WHAT IS NEEDED >> The listing below must be repeated word for word, with its images excluded.

DATASET EXTRACT >>
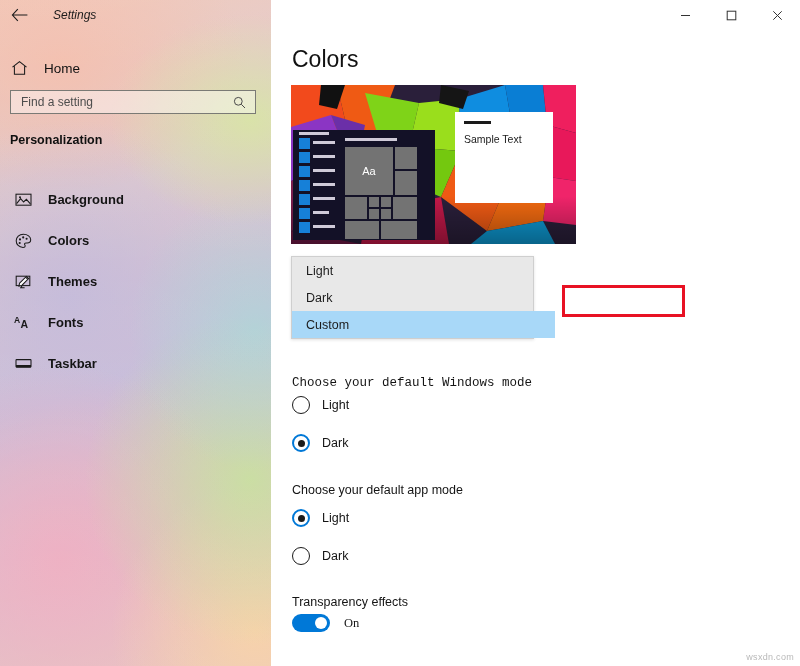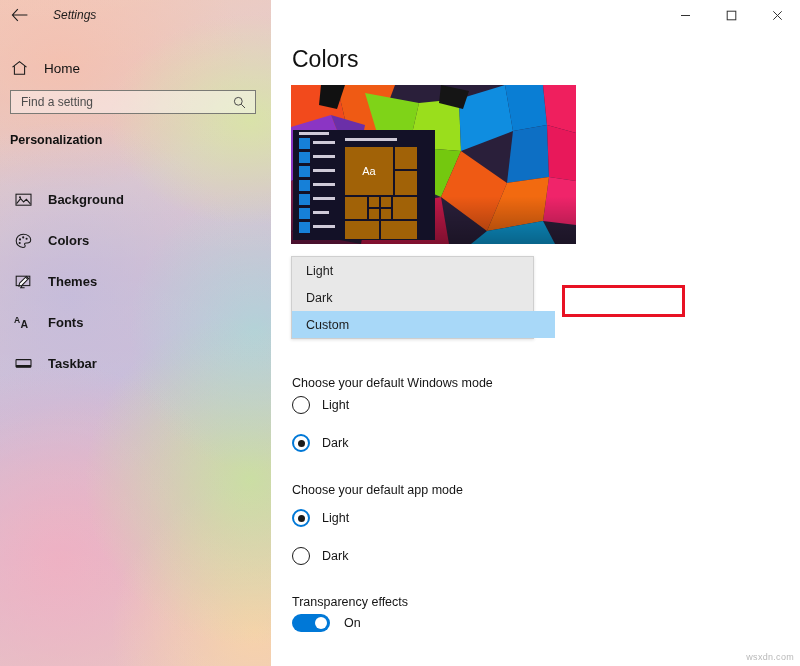--- a/index.html
+++ b/index.html
@@ -173,21 +173,21 @@
     width: 36px; height: 3px;
     background: #cfcad8;
   }
   .sm-tile-s {
     position: absolute; left: 0;
     width: 11px; height: 11px;
     background: #1680d8;
   }
   #sm-right { position: absolute; left: 52px; top: 8px; width: 84px; }
   #sm-title-bar { position: absolute; left: 0; top: 0; width: 52px; height: 3px; background: #cfcad8; }
-  .tile { position: absolute; background: #a16207; }
+  .tile { position: absolute; background: #737373; }
   #tile-aa {
     left: 0; top: 9px; width: 48px; height: 48px;
     color: #fff; font-size: 11px;
     display: flex; align-items: center; justify-content: center;
   }
   #sample-window {
     position: absolute;
     left: 164px; top: 27px;
     width: 98px; height: 91px;
     background: #ffffff;
@@ -266,21 +266,21 @@
   .radio-label {
     margin-left: 12px;
     font-size: 12.5px;
     color: #141414;
   }
 
   
   #toggle-row {
     position: absolute;
     left: 21px; top: 614px;
-    display: flex; align-items: center;
+    display: flex; align-items: center; font-family: Liberation Serif, serif;
   }
   #toggle {
     width: 38px; height: 18px;
     border-radius: 9px;
     background: #0078d7;
     position: relative;
     flex: none;
   }
   #toggle-knob {
     position: absolute;
@@ -483,30 +483,34 @@
         <div class="tile" style="left:24px; top:59px; width:10px; height:10px;"></div>
         <div class="tile" style="left:36px; top:59px; width:10px; height:10px;"></div>
         <div class="tile" style="left:24px; top:71px; width:10px; height:10px;"></div>
         <div class="tile" style="left:36px; top:71px; width:10px; height:10px;"></div>
         <div class="tile" style="left:48px; top:59px; width:24px; height:22px;"></div>
         <div class="tile" style="left:0; top:83px; width:34px; height:18px;"></div>
         <div class="tile" style="left:36px; top:83px; width:36px; height:18px;"></div>
       </div>
     </div>
 
+    <div id="sample-window">
+      <div id="sw-bar"></div>
+      <div id="sw-text">Sample Text</div>
+    </div>
   </div>
 
   <div id="dropdown">
     <div class="dd-item">Light</div>
     <div class="dd-item">Dark</div>
     <div class="dd-item selected">Custom</div>
   </div>
   <div id="dd-highlight"></div>
 
-  <div class="group-label" style="top:376px;">Choose your default Windows mode</div>
+  <div class="group-label" style="top:376px;font-family:Liberation Mono, monospace;">Choose your default Windows mode</div>
   <div class="radio-row" style="top:396px;">
     <span class="radio"></span>
     <span class="radio-label">Light</span>
   </div>
   <div class="radio-row" style="top:434px;">
     <span class="radio checked"></span>
     <span class="radio-label">Dark</span>
   </div>
 
   <div class="group-label" style="top:483px;">Choose your default app mode</div>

ANSWER SECTION >>
--- a/index.html
+++ b/index.html
@@ -173,21 +173,21 @@
     width: 36px; height: 3px;
     background: #cfcad8;
   }
   .sm-tile-s {
     position: absolute; left: 0;
     width: 11px; height: 11px;
     background: #1680d8;
   }
   #sm-right { position: absolute; left: 52px; top: 8px; width: 84px; }
   #sm-title-bar { position: absolute; left: 0; top: 0; width: 52px; height: 3px; background: #cfcad8; }
-  .tile { position: absolute; background: #a16207; }
+  .tile { position: absolute; background: #737373; }
   #tile-aa {
     left: 0; top: 9px; width: 48px; height: 48px;
     color: #fff; font-size: 11px;
     display: flex; align-items: center; justify-content: center;
   }
   #sample-window {
     position: absolute;
     left: 164px; top: 27px;
     width: 98px; height: 91px;
     background: #ffffff;
@@ -266,21 +266,21 @@
   .radio-label {
     margin-left: 12px;
     font-size: 12.5px;
     color: #141414;
   }
 
   
   #toggle-row {
     position: absolute;
     left: 21px; top: 614px;
-    display: flex; align-items: center;
+    display: flex; align-items: center; font-family: Liberation Serif, serif;
   }
   #toggle {
     width: 38px; height: 18px;
     border-radius: 9px;
     background: #0078d7;
     position: relative;
     flex: none;
   }
   #toggle-knob {
     position: absolute;
@@ -483,30 +483,34 @@
         <div class="tile" style="left:24px; top:59px; width:10px; height:10px;"></div>
         <div class="tile" style="left:36px; top:59px; width:10px; height:10px;"></div>
         <div class="tile" style="left:24px; top:71px; width:10px; height:10px;"></div>
         <div class="tile" style="left:36px; top:71px; width:10px; height:10px;"></div>
         <div class="tile" style="left:48px; top:59px; width:24px; height:22px;"></div>
         <div class="tile" style="left:0; top:83px; width:34px; height:18px;"></div>
         <div class="tile" style="left:36px; top:83px; width:36px; height:18px;"></div>
       </div>
     </div>
 
+    <div id="sample-window">
+      <div id="sw-bar"></div>
+      <div id="sw-text">Sample Text</div>
+    </div>
   </div>
 
   <div id="dropdown">
     <div class="dd-item">Light</div>
     <div class="dd-item">Dark</div>
     <div class="dd-item selected">Custom</div>
   </div>
   <div id="dd-highlight"></div>
 
-  <div class="group-label" style="top:376px;">Choose your default Windows mode</div>
+  <div class="group-label" style="top:376px;font-family:Liberation Mono, monospace;">Choose your default Windows mode</div>
   <div class="radio-row" style="top:396px;">
     <span class="radio"></span>
     <span class="radio-label">Light</span>
   </div>
   <div class="radio-row" style="top:434px;">
     <span class="radio checked"></span>
     <span class="radio-label">Dark</span>
   </div>
 
   <div class="group-label" style="top:483px;">Choose your default app mode</div>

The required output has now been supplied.